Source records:

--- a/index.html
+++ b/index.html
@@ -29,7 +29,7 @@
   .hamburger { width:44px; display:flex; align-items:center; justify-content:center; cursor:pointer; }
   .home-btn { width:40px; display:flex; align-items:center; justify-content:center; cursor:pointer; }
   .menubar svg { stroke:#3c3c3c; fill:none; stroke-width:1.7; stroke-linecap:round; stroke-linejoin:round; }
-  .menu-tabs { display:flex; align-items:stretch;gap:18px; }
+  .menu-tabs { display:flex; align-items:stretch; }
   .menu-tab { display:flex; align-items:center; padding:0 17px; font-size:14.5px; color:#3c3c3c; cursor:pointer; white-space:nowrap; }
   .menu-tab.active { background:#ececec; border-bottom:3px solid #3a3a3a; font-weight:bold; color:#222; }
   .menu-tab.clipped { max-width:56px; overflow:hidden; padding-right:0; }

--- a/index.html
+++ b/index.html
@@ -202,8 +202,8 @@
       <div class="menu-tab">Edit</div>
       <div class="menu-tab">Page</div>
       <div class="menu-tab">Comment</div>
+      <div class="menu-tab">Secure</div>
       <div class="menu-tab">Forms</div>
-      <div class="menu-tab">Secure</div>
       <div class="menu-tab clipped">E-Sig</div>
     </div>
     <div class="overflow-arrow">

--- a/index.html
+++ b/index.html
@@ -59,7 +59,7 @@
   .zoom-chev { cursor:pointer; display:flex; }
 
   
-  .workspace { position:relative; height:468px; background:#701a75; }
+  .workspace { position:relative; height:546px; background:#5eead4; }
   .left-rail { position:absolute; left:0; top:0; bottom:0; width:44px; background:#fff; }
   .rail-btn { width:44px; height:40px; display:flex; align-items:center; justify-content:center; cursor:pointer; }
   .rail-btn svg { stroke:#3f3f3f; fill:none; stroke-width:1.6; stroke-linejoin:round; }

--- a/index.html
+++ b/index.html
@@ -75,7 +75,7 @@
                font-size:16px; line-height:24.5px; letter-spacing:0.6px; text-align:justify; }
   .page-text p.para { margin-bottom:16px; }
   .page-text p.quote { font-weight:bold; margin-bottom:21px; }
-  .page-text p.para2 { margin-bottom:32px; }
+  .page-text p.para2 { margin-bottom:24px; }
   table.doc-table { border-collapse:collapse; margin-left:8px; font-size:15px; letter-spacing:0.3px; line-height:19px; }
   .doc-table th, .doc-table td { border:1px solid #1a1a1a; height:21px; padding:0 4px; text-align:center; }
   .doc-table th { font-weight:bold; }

---

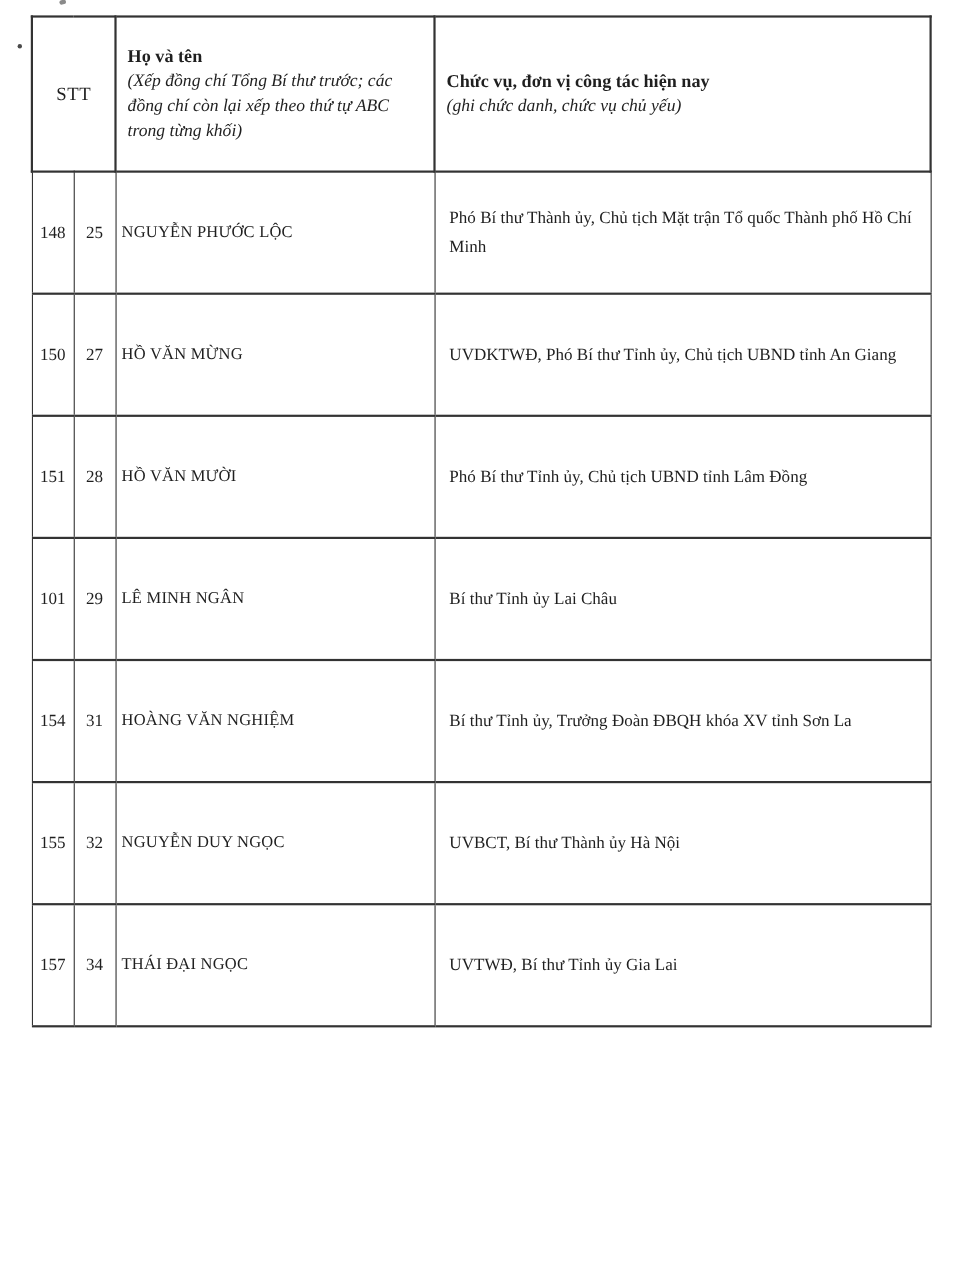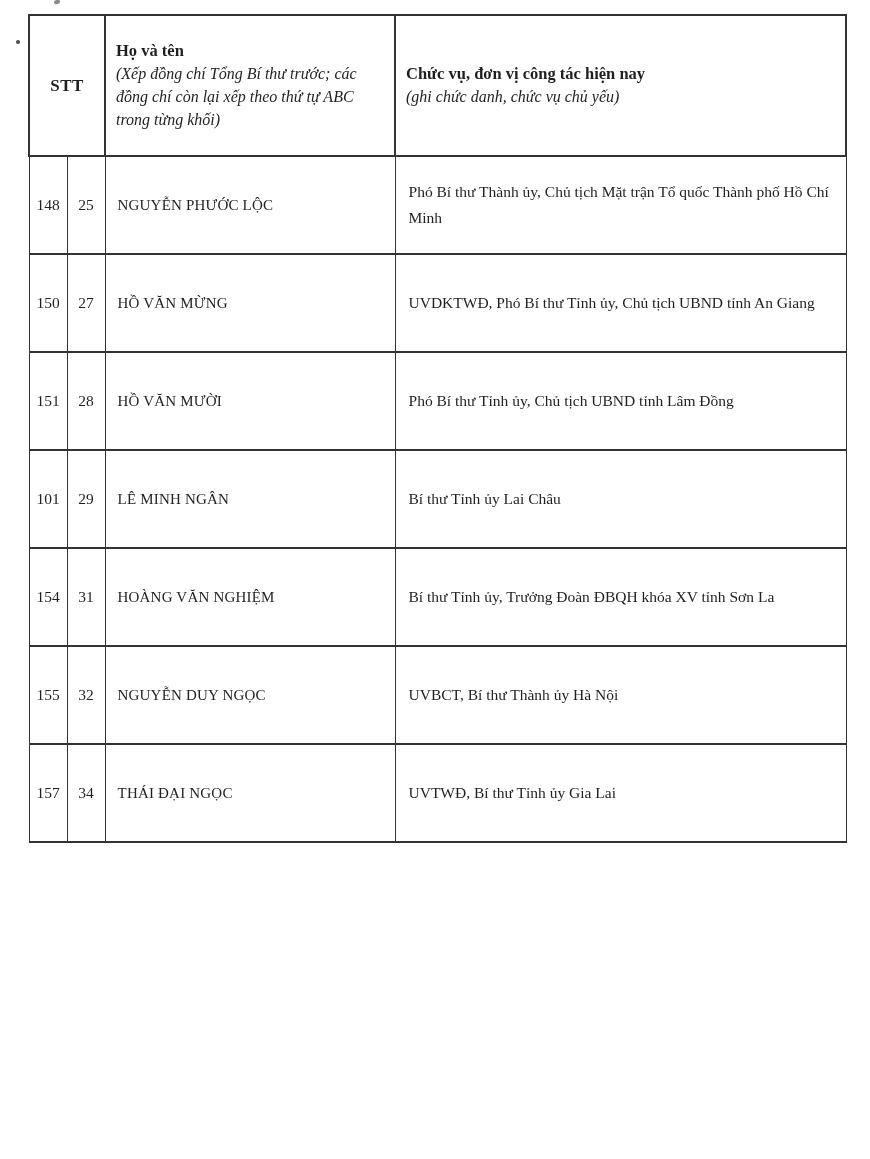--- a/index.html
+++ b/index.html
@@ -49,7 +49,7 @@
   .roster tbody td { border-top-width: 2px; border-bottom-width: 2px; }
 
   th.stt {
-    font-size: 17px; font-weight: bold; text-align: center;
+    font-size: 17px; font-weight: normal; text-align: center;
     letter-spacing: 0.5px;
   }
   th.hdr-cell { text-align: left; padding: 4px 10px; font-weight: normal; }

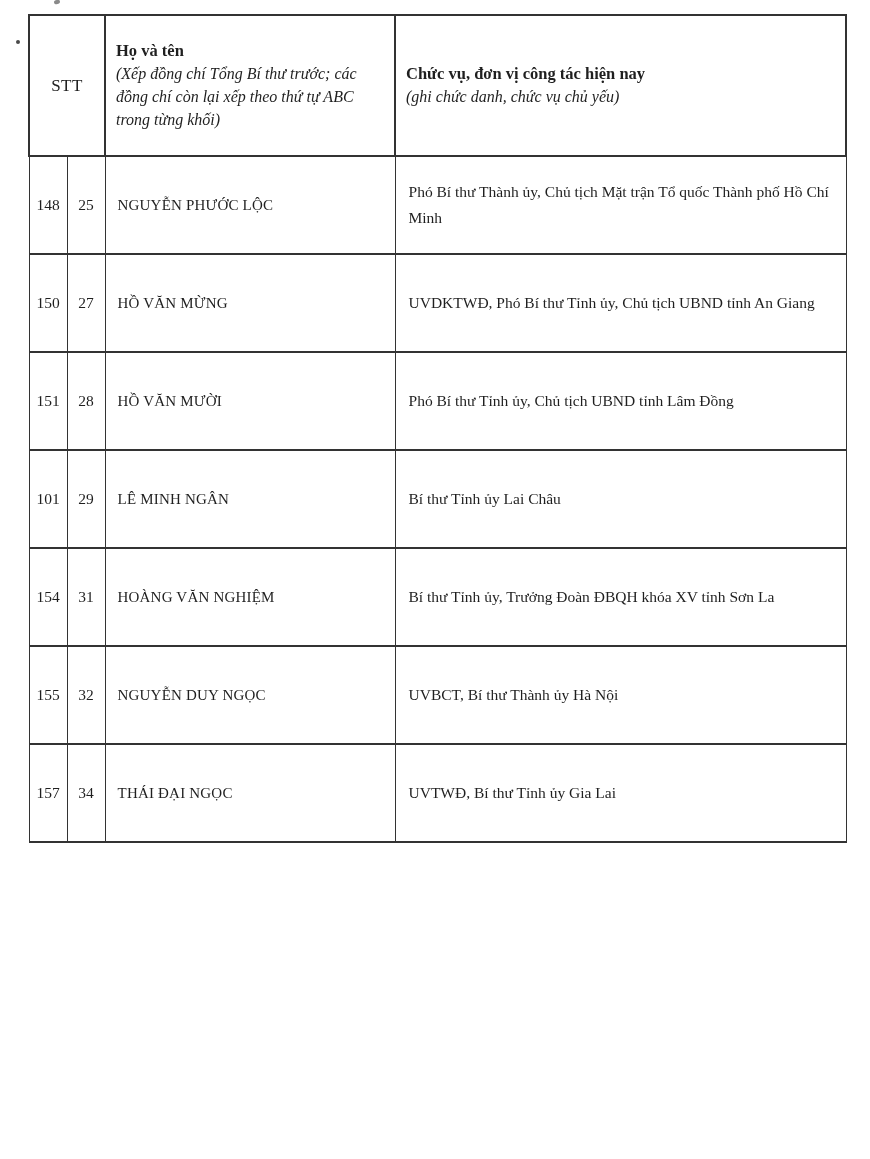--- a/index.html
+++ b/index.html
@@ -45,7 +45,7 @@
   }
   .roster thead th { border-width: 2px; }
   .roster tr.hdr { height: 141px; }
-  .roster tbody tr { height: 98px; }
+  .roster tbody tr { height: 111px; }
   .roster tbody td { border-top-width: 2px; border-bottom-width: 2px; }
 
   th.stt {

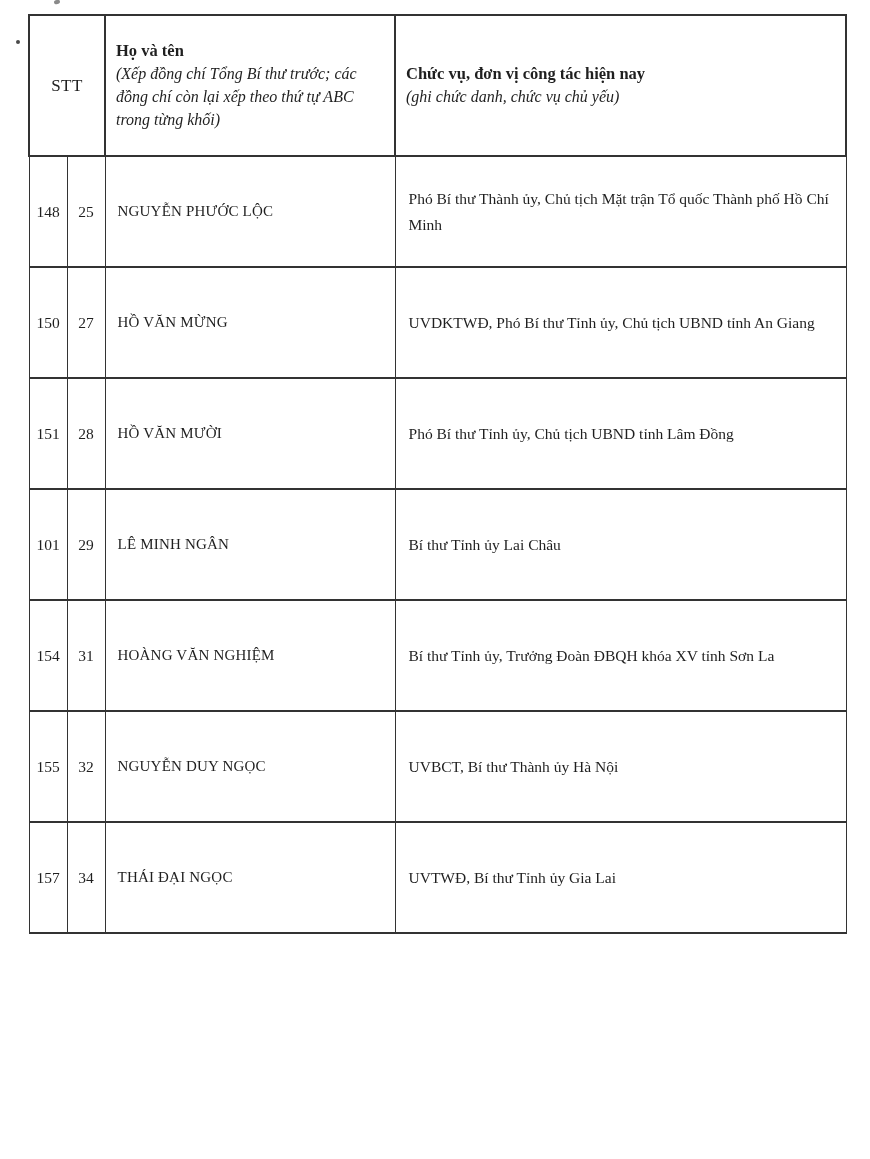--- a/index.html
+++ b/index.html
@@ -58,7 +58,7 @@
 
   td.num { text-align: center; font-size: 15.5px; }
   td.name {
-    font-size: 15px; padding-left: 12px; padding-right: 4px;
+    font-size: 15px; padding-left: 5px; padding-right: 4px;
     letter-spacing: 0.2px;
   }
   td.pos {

**What is expected:** Would you filter the records and copy each line that contains the word "height"?

**Solution below:**
-  .workspace { position:relative; height:468px; background:#701a75; }
+  .workspace { position:relative; height:546px; background:#5eead4; }
   .rail-btn { width:44px; height:40px; display:flex; align-items:center; justify-content:center; cursor:pointer; }
                font-size:16px; line-height:24.5px; letter-spacing:0.6px; text-align:justify; }
   table.doc-table { border-collapse:collapse; margin-left:8px; font-size:15px; letter-spacing:0.3px; line-height:19px; }
   .doc-table th, .doc-table td { border:1px solid #1a1a1a; height:21px; padding:0 4px; text-align:center; }
   .roster tr.hdr { height: 141px; }
-  .roster tbody tr { height: 98px; }
+  .roster tbody tr { height: 111px; }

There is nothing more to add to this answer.